▶ GOAL OF THE EXERCISE
Starting at the line below with "[94,645,334,663] // Softmax" and stopping at the line with "(388, 602) none", please print each line exactly, those two included, and skip every picture.

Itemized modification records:
......
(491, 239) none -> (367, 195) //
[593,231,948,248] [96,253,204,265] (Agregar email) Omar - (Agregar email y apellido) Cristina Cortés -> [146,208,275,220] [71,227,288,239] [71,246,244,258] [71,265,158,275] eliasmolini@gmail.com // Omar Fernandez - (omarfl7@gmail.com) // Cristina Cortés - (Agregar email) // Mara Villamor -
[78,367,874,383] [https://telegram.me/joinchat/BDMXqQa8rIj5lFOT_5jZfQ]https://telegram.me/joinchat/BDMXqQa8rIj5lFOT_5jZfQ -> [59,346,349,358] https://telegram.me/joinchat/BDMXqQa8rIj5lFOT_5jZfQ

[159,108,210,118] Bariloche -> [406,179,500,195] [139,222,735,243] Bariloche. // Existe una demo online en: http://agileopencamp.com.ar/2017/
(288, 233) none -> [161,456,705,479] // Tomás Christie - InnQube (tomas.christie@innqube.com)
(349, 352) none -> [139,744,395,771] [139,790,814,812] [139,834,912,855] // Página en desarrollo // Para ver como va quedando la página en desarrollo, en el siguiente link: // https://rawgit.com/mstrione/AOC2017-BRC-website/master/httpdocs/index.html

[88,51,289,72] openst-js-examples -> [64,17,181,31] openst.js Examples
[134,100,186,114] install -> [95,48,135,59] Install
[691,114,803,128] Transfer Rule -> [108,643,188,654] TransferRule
......
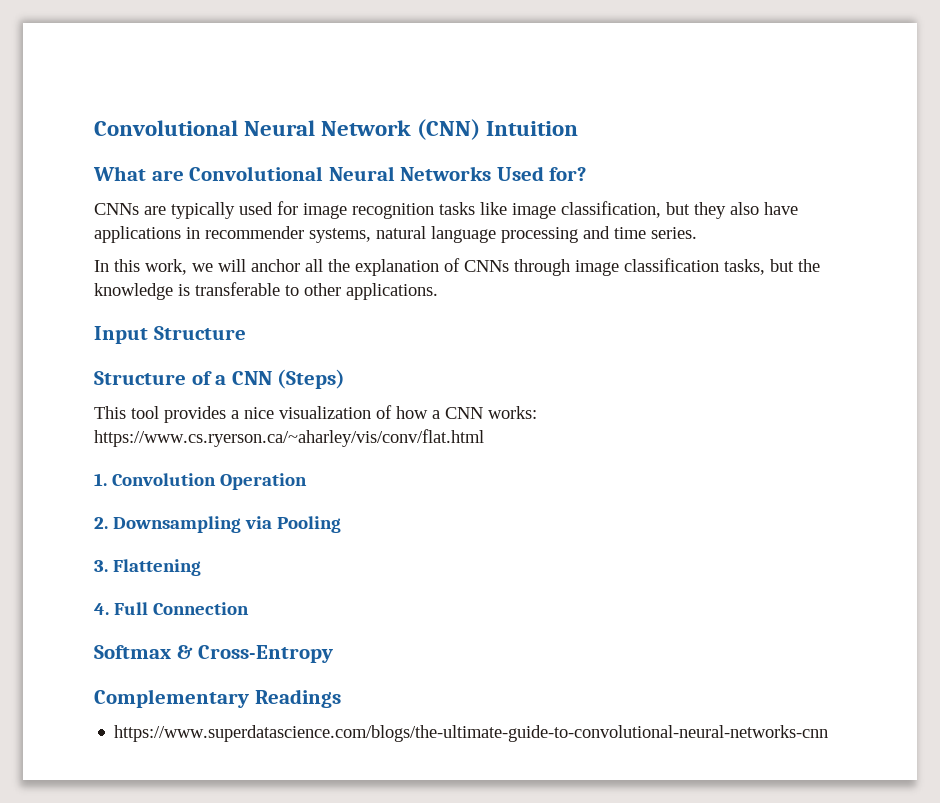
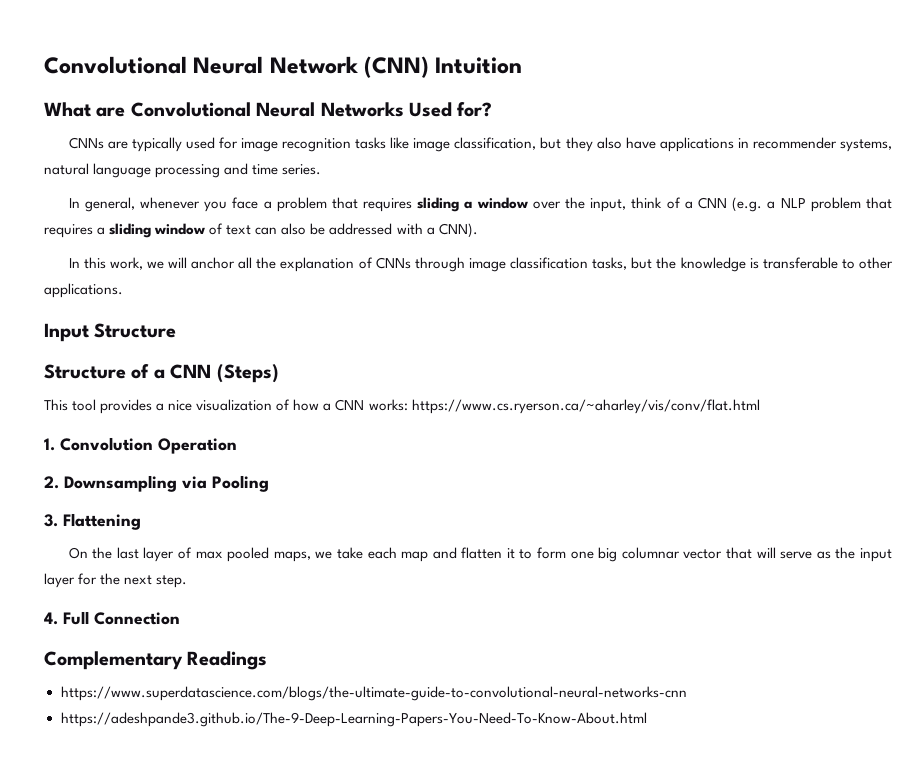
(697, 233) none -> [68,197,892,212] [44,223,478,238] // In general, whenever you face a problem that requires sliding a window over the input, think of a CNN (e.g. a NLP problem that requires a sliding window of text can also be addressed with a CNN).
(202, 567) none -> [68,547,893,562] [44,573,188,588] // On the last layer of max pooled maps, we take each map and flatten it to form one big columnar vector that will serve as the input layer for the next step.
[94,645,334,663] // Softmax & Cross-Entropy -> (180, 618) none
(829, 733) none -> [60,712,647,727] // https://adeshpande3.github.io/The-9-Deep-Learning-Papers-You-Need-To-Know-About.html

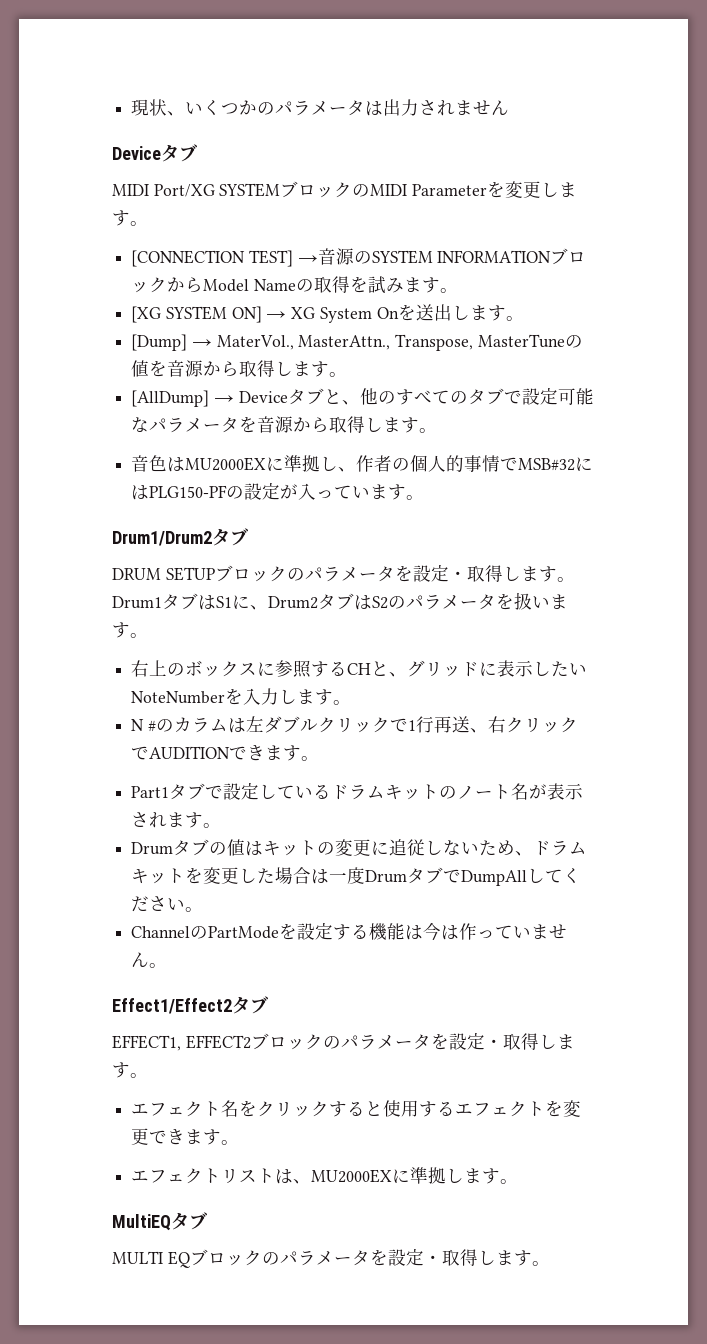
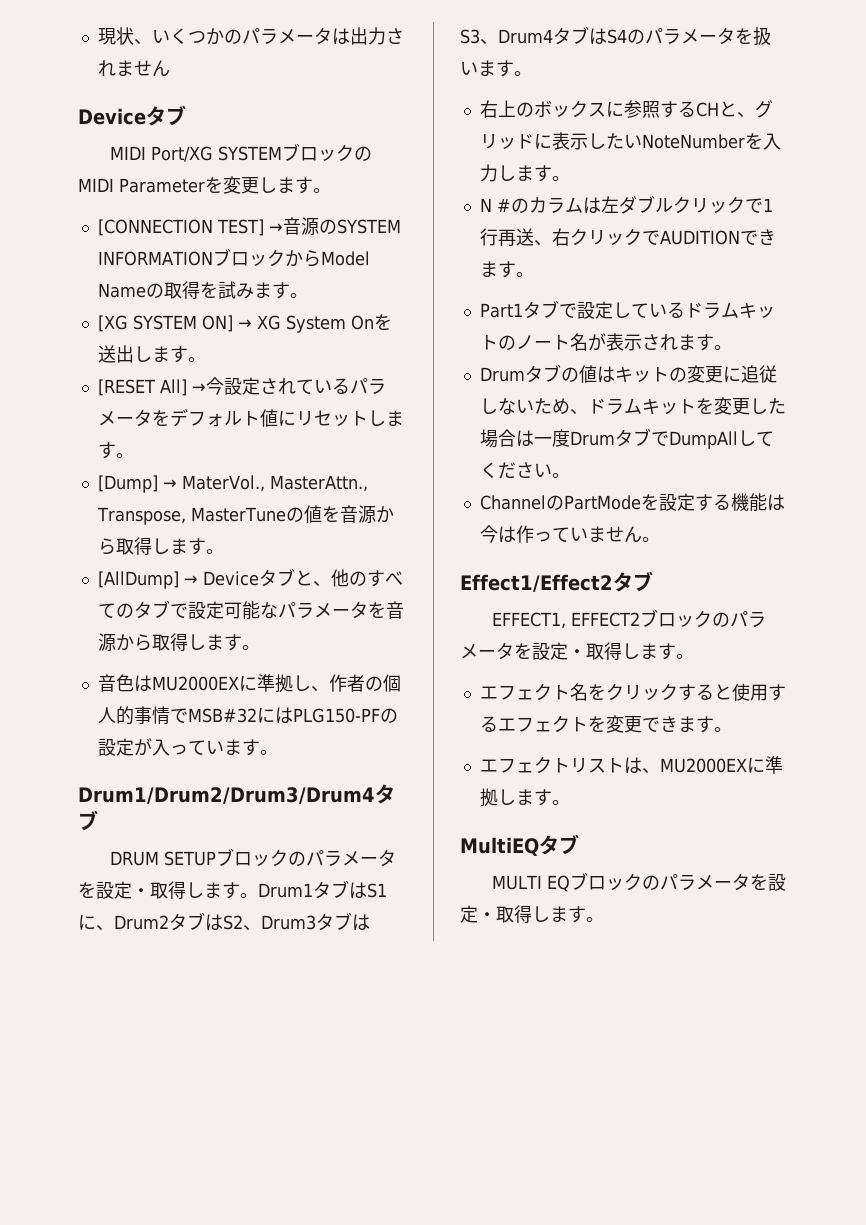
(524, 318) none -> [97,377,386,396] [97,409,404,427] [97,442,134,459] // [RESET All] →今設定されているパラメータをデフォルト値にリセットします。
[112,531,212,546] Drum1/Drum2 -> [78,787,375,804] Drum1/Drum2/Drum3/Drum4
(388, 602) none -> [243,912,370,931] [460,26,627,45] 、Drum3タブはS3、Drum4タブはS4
......
▶ EXERCISE ANSWER
[94,645,334,663] // Softmax & Cross-Entropy -> (180, 618) none
(829, 733) none -> [60,712,647,727] // https://adeshpande3.github.io/The-9-Deep-Learning-Papers-You-Need-To-Know-About.html

(524, 318) none -> [97,377,386,396] [97,409,404,427] [97,442,134,459] // [RESET All] →今設定されているパラメータをデフォルト値にリセットします。
[112,531,212,546] Drum1/Drum2 -> [78,787,375,804] Drum1/Drum2/Drum3/Drum4
(388, 602) none -> [243,912,370,931] [460,26,627,45] 、Drum3タブはS3、Drum4タブはS4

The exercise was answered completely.